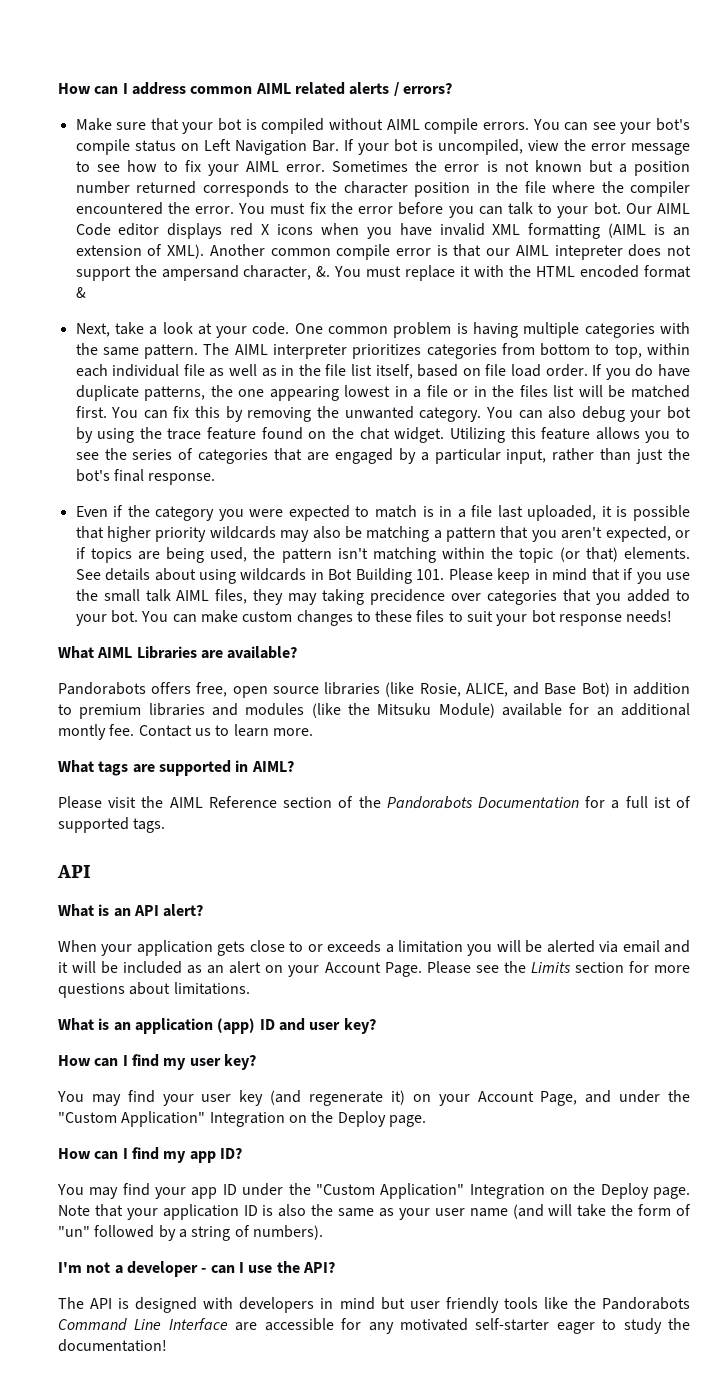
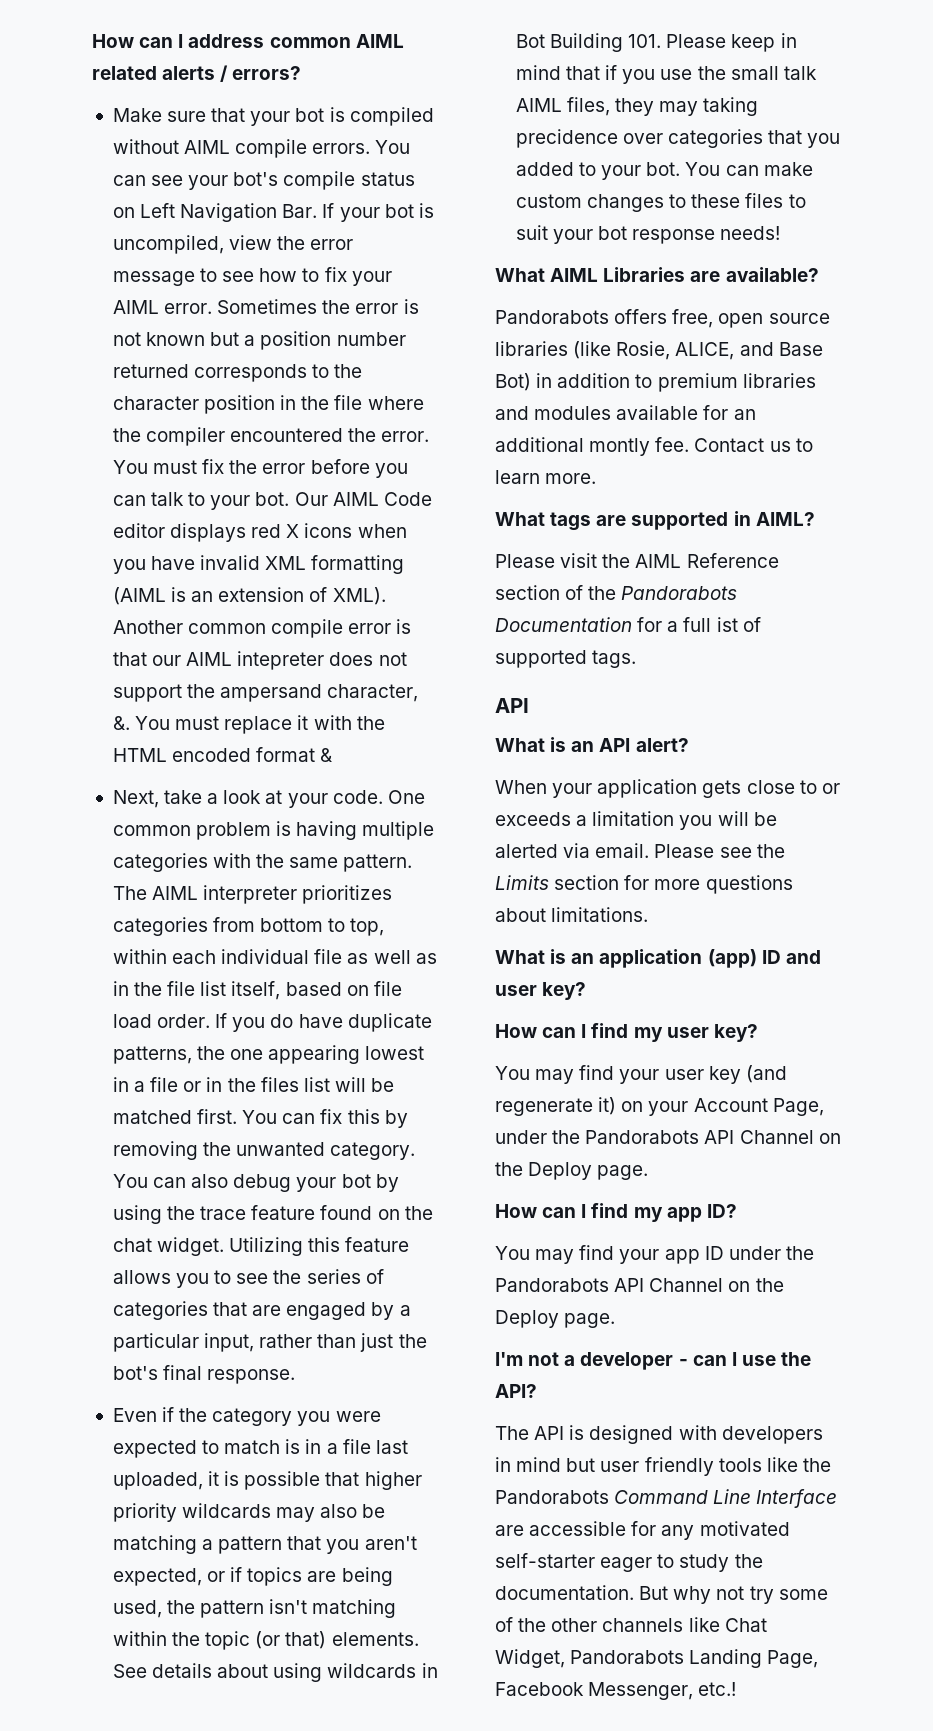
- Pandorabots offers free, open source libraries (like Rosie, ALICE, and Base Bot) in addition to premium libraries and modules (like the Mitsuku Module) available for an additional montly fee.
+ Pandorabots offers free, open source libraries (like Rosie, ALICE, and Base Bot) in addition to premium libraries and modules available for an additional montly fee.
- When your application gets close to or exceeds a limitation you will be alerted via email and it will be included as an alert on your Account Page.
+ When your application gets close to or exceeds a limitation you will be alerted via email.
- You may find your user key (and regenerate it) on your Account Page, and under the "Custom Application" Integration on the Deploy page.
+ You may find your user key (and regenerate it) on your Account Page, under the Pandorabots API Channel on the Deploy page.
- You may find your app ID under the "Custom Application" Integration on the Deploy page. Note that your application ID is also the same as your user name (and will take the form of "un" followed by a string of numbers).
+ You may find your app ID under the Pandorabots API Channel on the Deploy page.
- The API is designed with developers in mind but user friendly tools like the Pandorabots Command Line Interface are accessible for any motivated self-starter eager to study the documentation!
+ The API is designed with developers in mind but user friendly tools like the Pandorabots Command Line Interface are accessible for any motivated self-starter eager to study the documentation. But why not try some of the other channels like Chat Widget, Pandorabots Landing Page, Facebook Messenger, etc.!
========
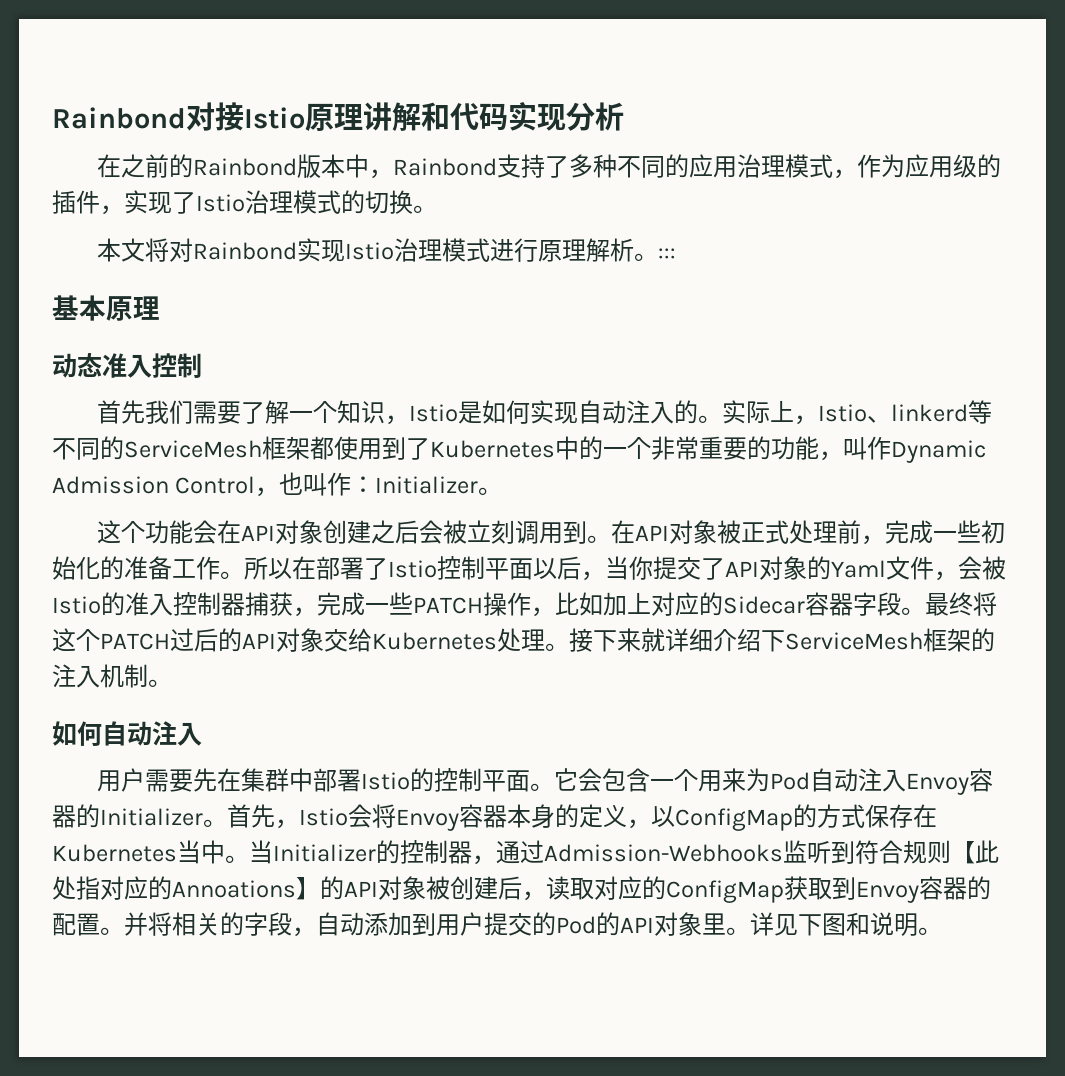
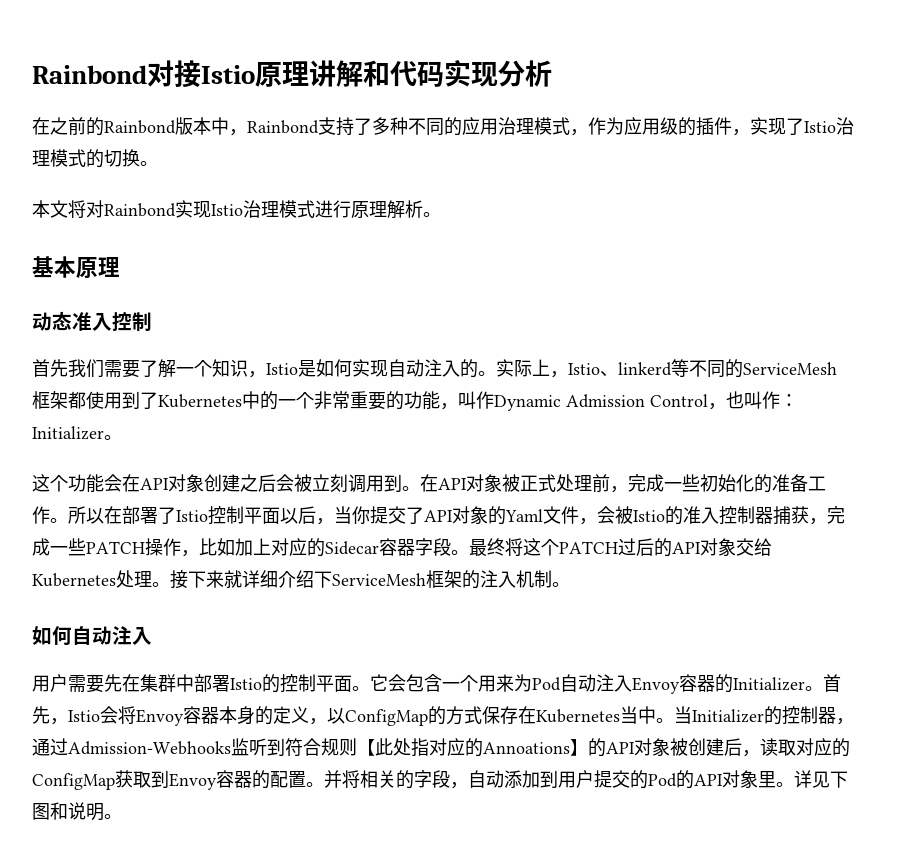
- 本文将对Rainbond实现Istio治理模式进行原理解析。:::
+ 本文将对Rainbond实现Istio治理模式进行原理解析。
========
* **Requirement**
The reply should hold only the lines of the listing above starting at the line containing "- Pandorabots offers" and ending at the line containing "ID under the Pandorabots", exactly as written.

* **Exercise output**
- Pandorabots offers free, open source libraries (like Rosie, ALICE, and Base Bot) in addition to premium libraries and modules (like the Mitsuku Module) available for an additional montly fee.
+ Pandorabots offers free, open source libraries (like Rosie, ALICE, and Base Bot) in addition to premium libraries and modules available for an additional montly fee.
- When your application gets close to or exceeds a limitation you will be alerted via email and it will be included as an alert on your Account Page.
+ When your application gets close to or exceeds a limitation you will be alerted via email.
- You may find your user key (and regenerate it) on your Account Page, and under the "Custom Application" Integration on the Deploy page.
+ You may find your user key (and regenerate it) on your Account Page, under the Pandorabots API Channel on the Deploy page.
- You may find your app ID under the "Custom Application" Integration on the Deploy page. Note that your application ID is also the same as your user name (and will take the form of "un" followed by a string of numbers).
+ You may find your app ID under the Pandorabots API Channel on the Deploy page.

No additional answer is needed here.